:: AVAILABLE DATA

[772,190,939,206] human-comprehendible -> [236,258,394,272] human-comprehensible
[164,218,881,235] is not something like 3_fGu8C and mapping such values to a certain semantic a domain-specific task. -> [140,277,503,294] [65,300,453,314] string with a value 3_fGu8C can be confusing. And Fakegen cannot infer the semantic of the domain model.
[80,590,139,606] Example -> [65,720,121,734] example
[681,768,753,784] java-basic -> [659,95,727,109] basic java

::::
:: AVAILABLE DATA

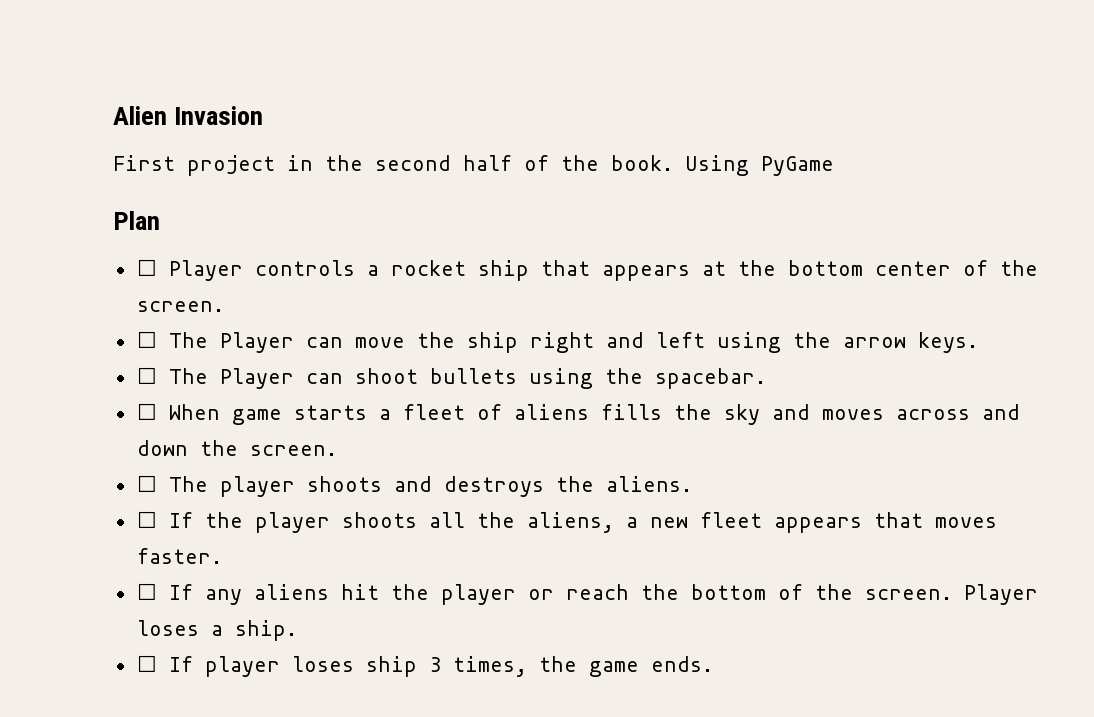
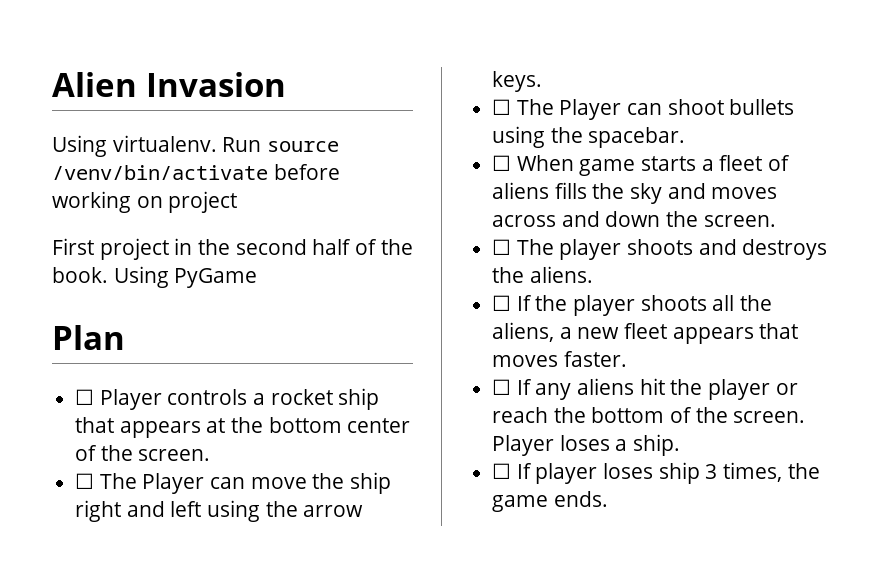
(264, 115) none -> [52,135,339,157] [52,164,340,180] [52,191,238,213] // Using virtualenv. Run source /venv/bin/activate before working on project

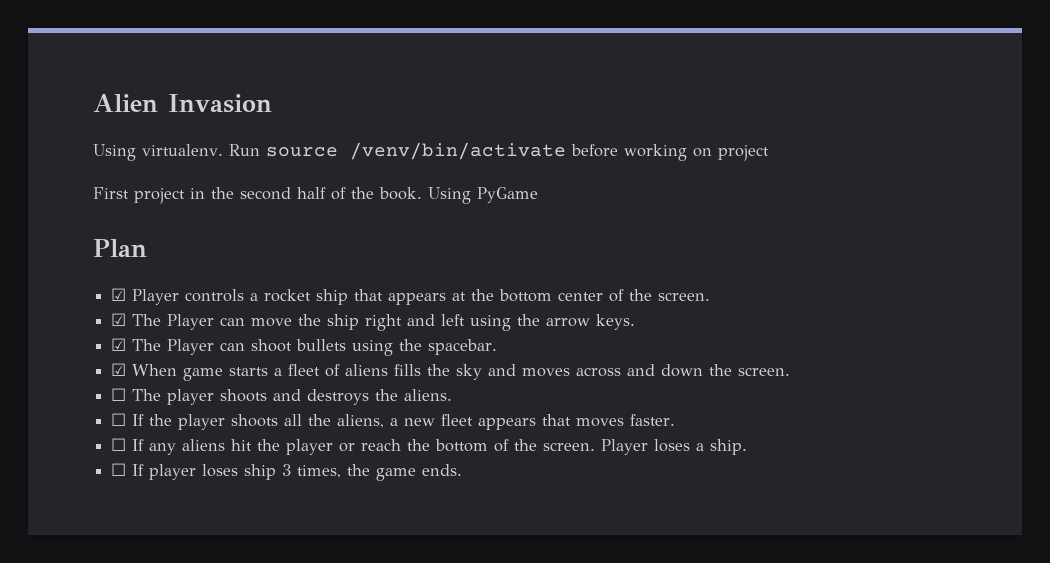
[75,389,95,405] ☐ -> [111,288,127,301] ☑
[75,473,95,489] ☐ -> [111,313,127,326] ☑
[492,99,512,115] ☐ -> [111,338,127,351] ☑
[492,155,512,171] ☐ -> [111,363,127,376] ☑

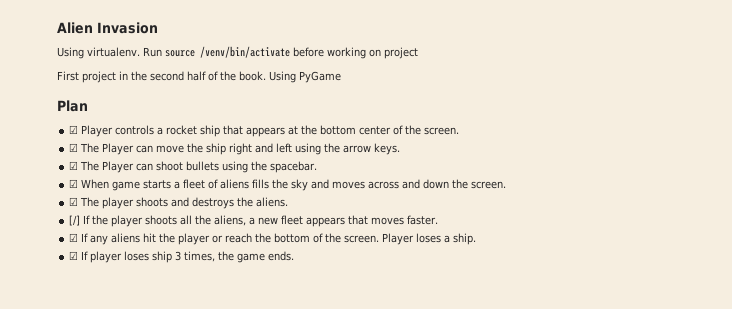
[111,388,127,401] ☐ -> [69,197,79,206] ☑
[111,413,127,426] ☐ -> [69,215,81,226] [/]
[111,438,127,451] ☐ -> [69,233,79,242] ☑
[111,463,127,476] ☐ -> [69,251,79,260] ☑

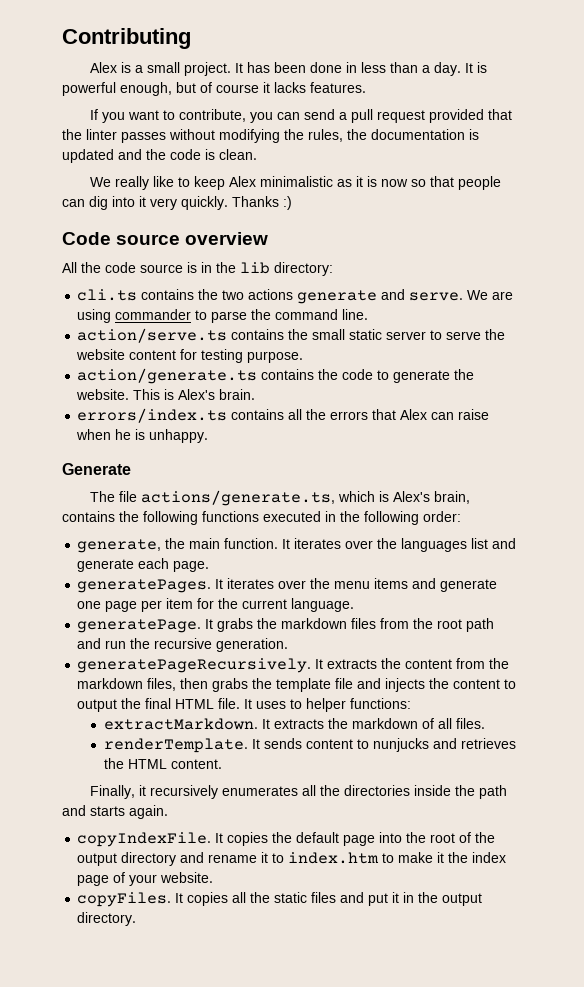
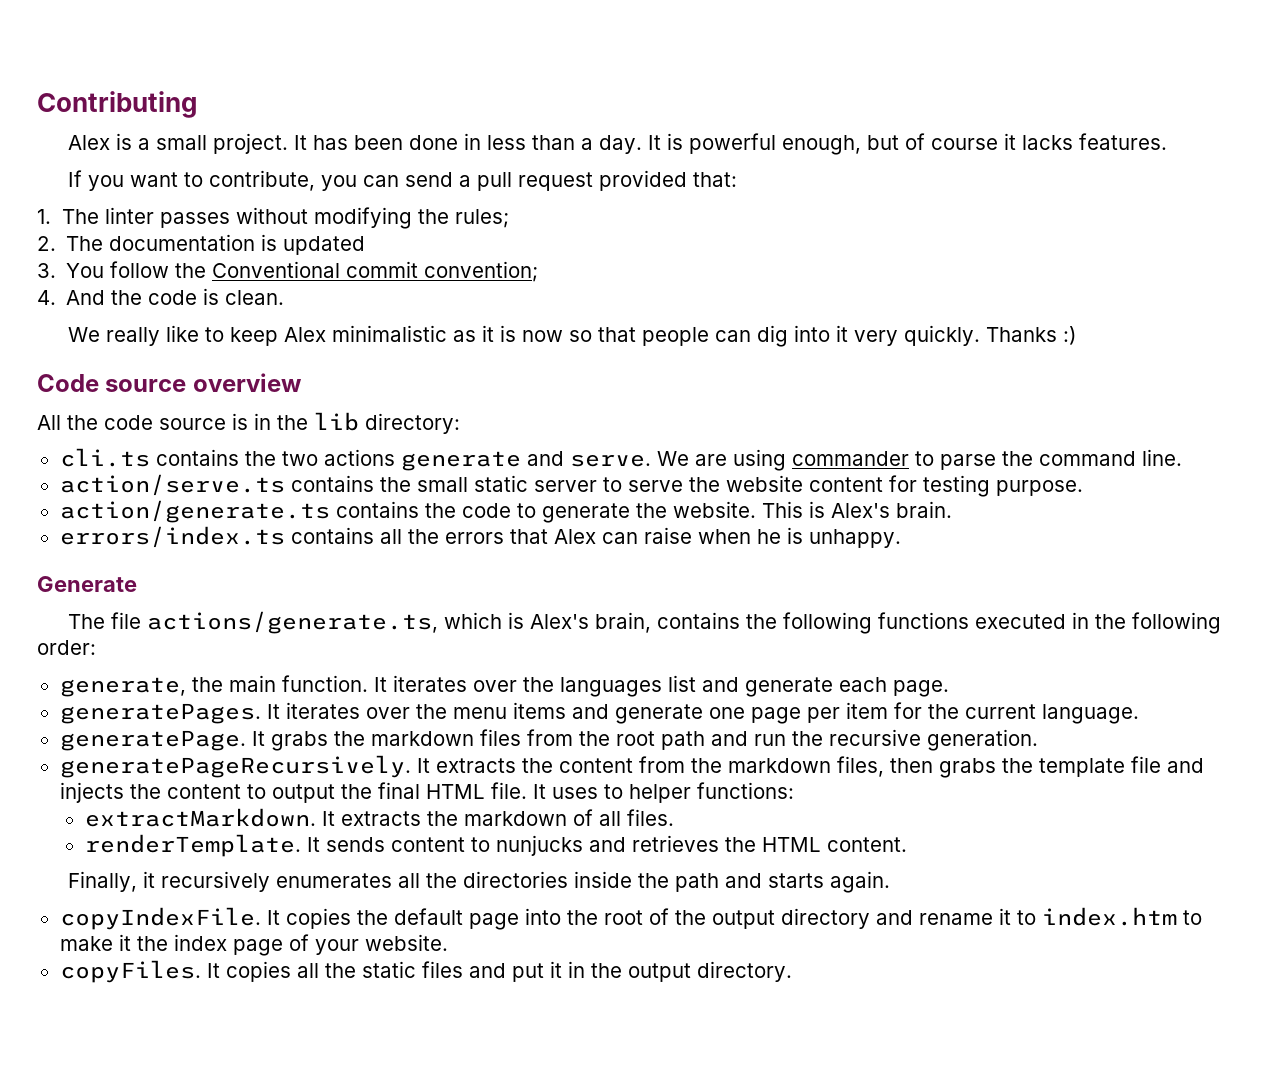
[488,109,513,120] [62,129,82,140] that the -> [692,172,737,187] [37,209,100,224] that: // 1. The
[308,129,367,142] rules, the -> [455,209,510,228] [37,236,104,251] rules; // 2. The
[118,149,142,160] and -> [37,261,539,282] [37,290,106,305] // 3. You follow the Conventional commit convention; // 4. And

::::

From the listing above, restate verbatim the lines running from the one with "[492,155,512,171] ☐ -> [111,363,127,376] ☑" through the one with "[118,149,142,160] and ->", inclusive, but not the pictures.

[492,155,512,171] ☐ -> [111,363,127,376] ☑

[111,388,127,401] ☐ -> [69,197,79,206] ☑
[111,413,127,426] ☐ -> [69,215,81,226] [/]
[111,438,127,451] ☐ -> [69,233,79,242] ☑
[111,463,127,476] ☐ -> [69,251,79,260] ☑

[488,109,513,120] [62,129,82,140] that the -> [692,172,737,187] [37,209,100,224] that: // 1. The
[308,129,367,142] rules, the -> [455,209,510,228] [37,236,104,251] rules; // 2. The
[118,149,142,160] and -> [37,261,539,282] [37,290,106,305] // 3. You follow the Conventional commit convention; // 4. And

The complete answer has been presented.